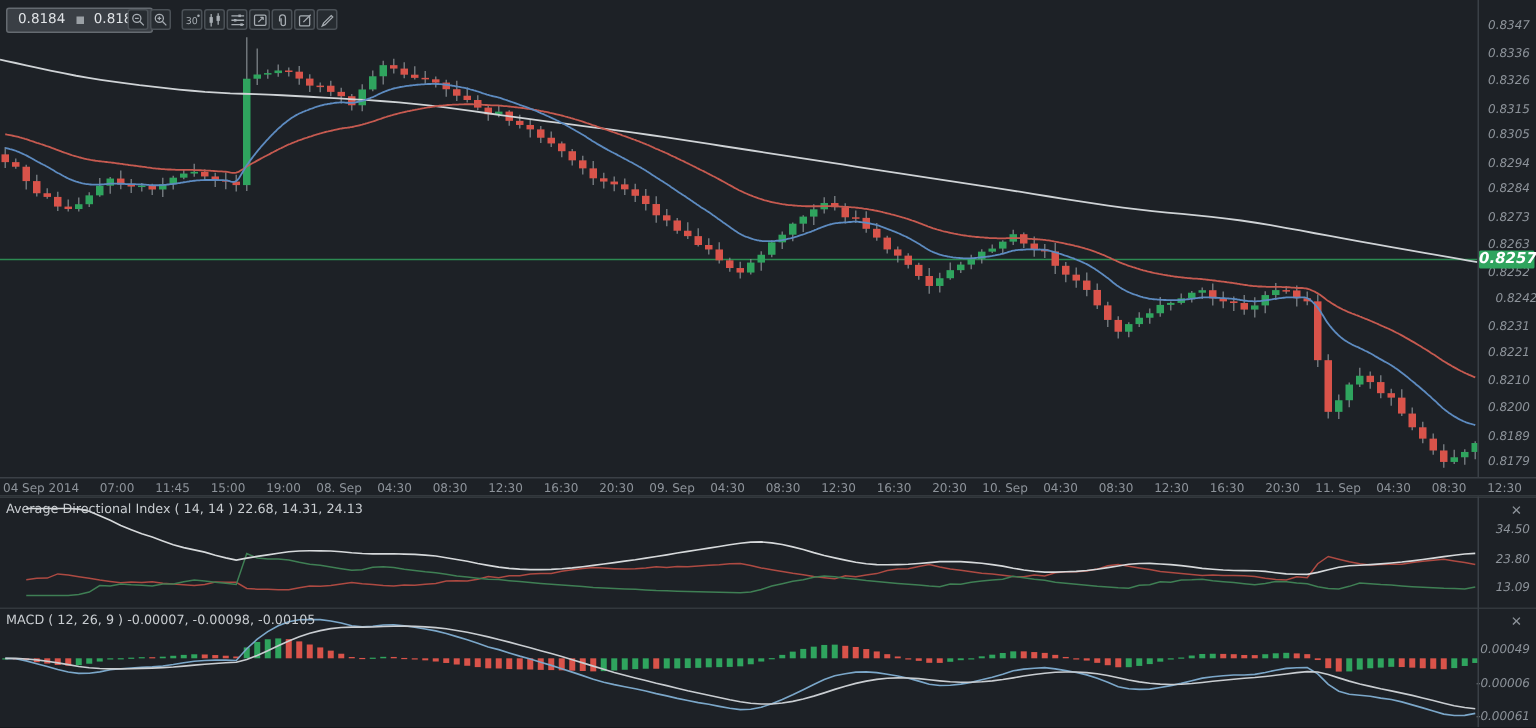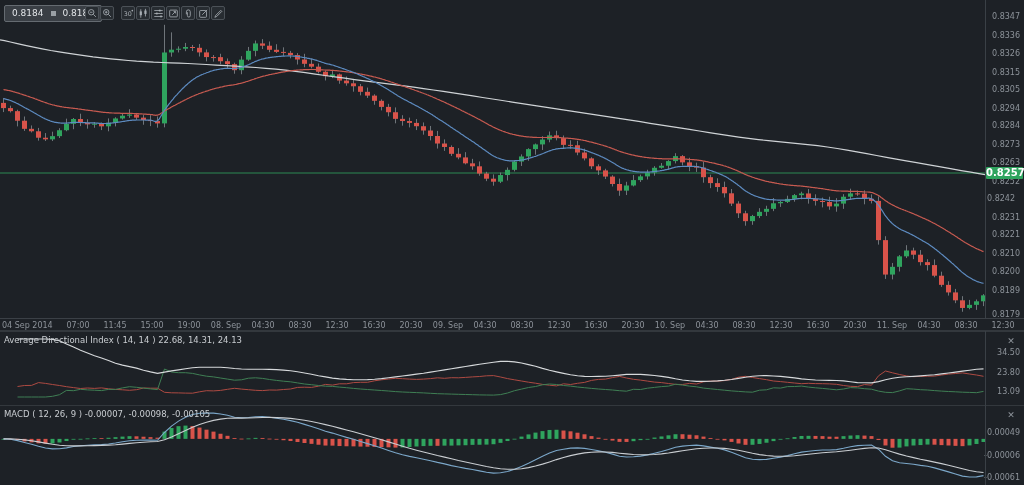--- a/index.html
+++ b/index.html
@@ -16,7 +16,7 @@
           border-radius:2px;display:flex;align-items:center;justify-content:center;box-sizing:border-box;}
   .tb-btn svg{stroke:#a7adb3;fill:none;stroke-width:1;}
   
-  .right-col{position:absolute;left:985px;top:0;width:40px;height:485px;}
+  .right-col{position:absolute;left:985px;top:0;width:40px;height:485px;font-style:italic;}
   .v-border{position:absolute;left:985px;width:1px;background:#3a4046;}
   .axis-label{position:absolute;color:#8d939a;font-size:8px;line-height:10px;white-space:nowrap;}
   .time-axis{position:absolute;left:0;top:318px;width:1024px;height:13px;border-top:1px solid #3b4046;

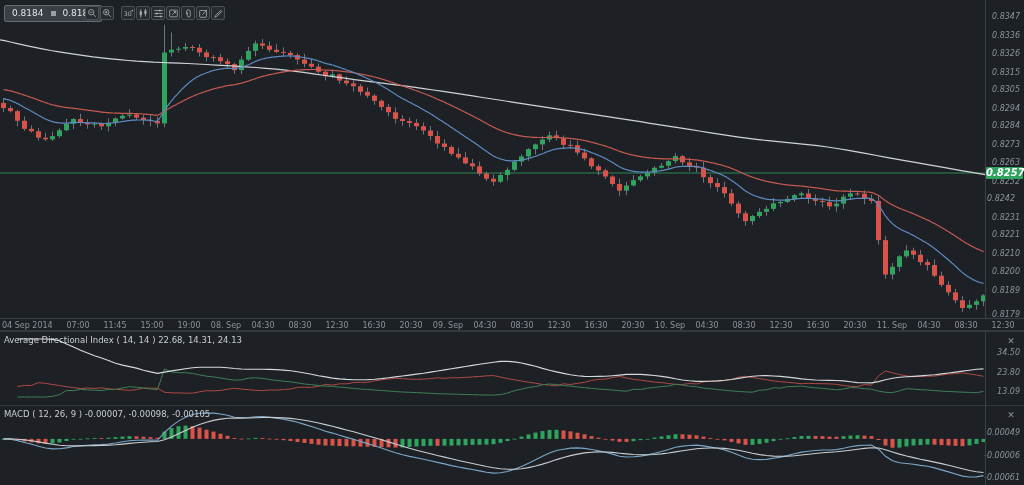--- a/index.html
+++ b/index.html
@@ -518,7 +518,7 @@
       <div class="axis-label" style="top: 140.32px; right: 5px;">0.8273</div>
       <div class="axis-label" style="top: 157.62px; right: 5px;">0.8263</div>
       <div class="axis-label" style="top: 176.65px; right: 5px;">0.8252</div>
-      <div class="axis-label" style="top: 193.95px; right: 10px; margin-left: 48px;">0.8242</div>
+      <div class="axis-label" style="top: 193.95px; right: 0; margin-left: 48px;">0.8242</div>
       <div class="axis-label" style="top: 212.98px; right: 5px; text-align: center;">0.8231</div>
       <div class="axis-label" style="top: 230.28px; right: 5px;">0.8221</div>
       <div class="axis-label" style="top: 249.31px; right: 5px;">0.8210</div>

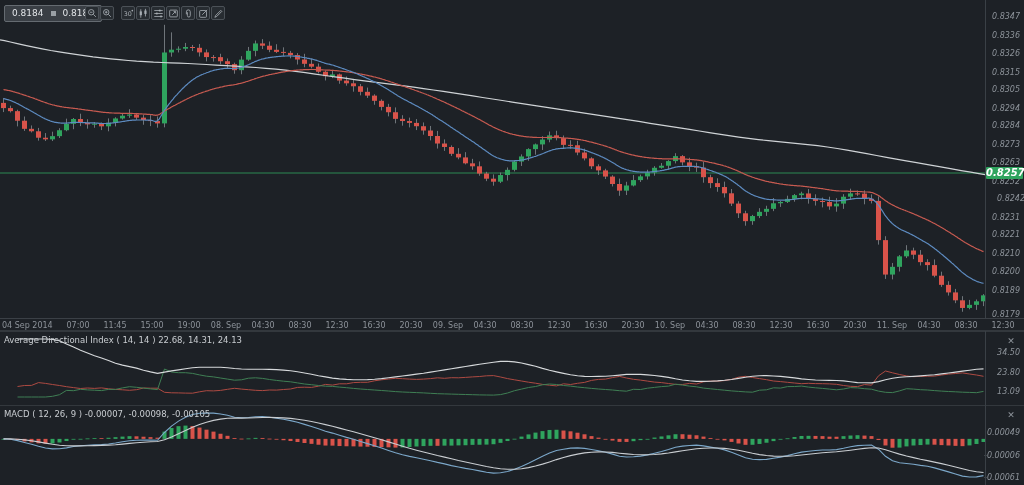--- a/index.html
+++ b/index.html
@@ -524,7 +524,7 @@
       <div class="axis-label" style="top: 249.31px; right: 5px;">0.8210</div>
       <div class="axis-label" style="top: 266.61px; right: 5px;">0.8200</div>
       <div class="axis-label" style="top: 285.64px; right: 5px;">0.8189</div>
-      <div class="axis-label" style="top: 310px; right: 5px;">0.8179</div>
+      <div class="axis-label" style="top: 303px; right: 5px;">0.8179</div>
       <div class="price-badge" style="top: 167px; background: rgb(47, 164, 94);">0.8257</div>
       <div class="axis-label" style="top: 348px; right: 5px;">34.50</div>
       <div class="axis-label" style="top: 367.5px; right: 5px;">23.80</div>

= = = = = = =

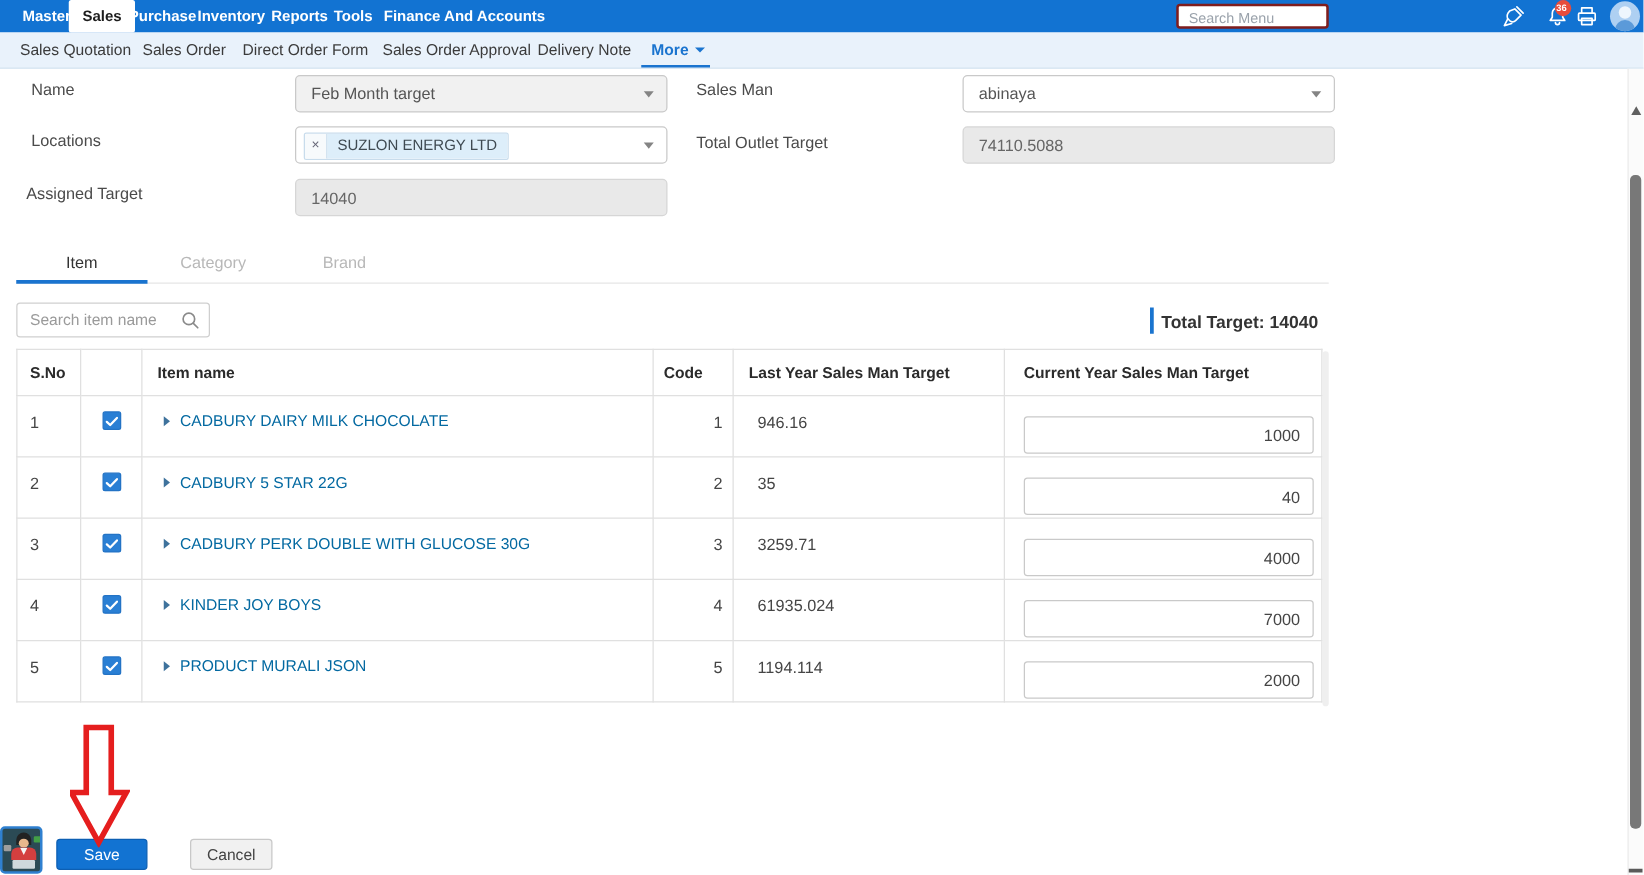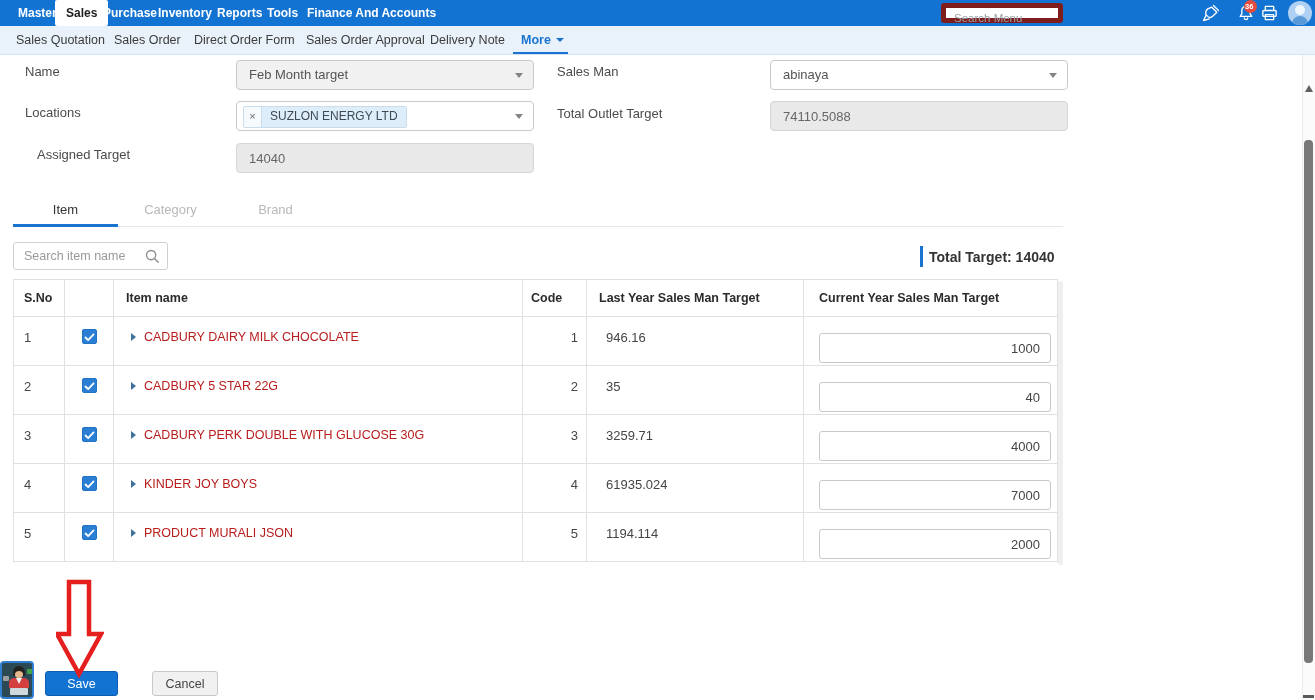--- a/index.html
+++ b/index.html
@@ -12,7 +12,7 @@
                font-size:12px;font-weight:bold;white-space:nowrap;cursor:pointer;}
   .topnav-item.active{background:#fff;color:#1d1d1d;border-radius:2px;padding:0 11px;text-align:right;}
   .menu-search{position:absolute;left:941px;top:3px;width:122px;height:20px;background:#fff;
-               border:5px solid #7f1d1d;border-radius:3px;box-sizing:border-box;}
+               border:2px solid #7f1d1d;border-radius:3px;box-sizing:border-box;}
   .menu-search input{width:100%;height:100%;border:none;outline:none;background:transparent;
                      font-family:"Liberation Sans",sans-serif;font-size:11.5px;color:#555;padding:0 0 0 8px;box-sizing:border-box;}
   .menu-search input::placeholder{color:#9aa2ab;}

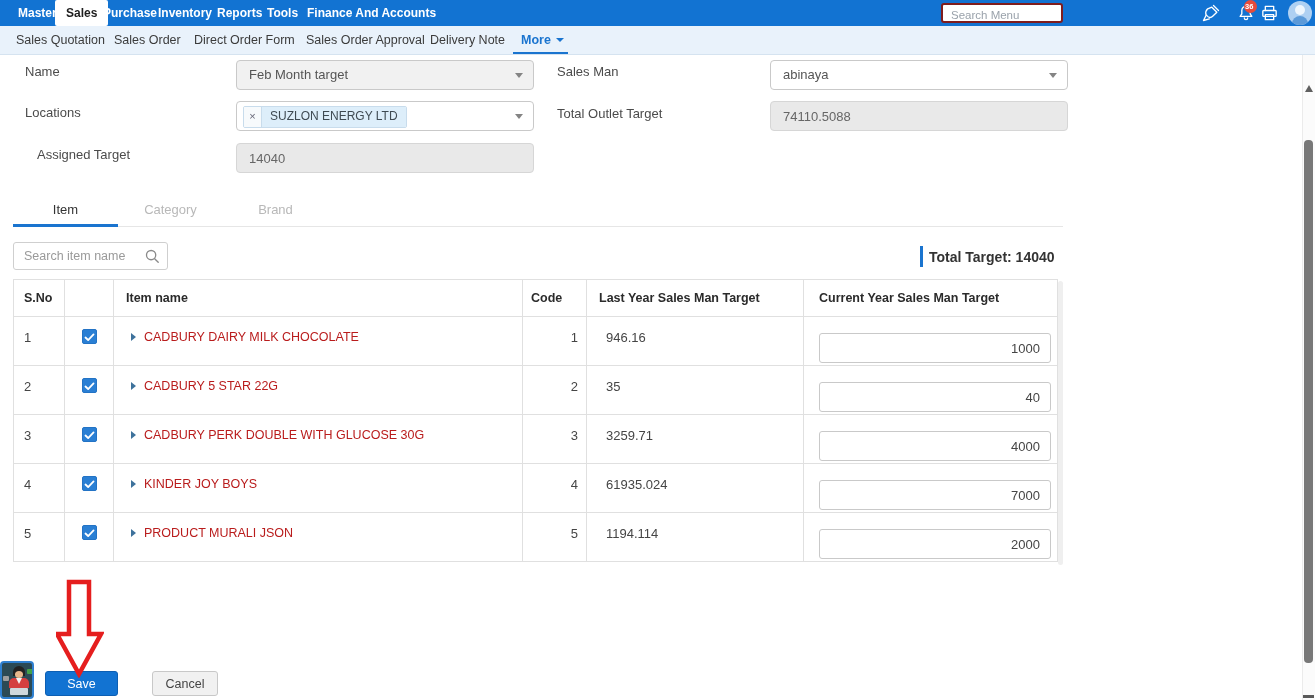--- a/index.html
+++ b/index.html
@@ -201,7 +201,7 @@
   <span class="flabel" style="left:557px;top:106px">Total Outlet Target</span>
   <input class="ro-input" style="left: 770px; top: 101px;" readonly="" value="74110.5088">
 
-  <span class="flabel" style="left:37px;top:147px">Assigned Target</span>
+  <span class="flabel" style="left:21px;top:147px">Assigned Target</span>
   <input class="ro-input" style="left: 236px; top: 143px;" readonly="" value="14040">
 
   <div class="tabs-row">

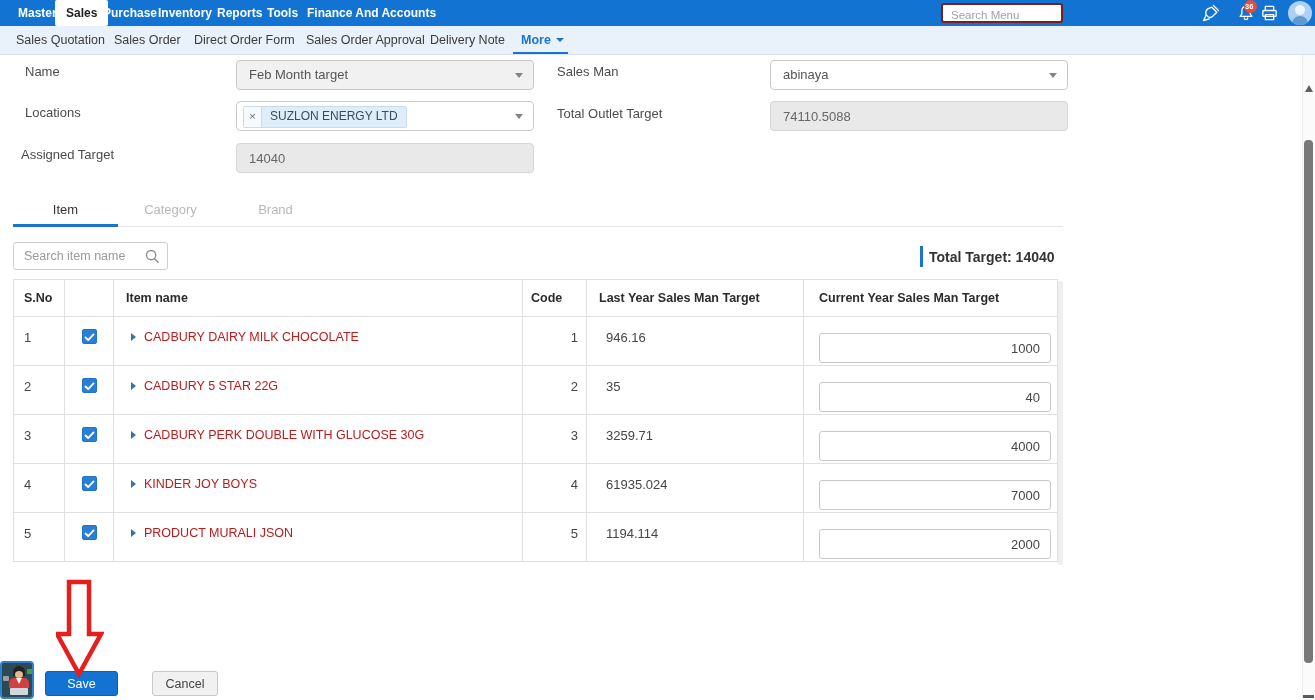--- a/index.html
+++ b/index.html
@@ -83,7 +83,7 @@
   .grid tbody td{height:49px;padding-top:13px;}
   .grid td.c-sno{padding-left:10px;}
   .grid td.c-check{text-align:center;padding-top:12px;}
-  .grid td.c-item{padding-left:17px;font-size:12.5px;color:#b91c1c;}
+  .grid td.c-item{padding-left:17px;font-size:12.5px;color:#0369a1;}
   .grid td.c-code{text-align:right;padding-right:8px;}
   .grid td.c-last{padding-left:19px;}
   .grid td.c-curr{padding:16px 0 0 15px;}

= = = = = = =

ACTIVITY — Please count the lines in the material above that hold "background", and state only the number.

COMPLETED EXERCISE — 5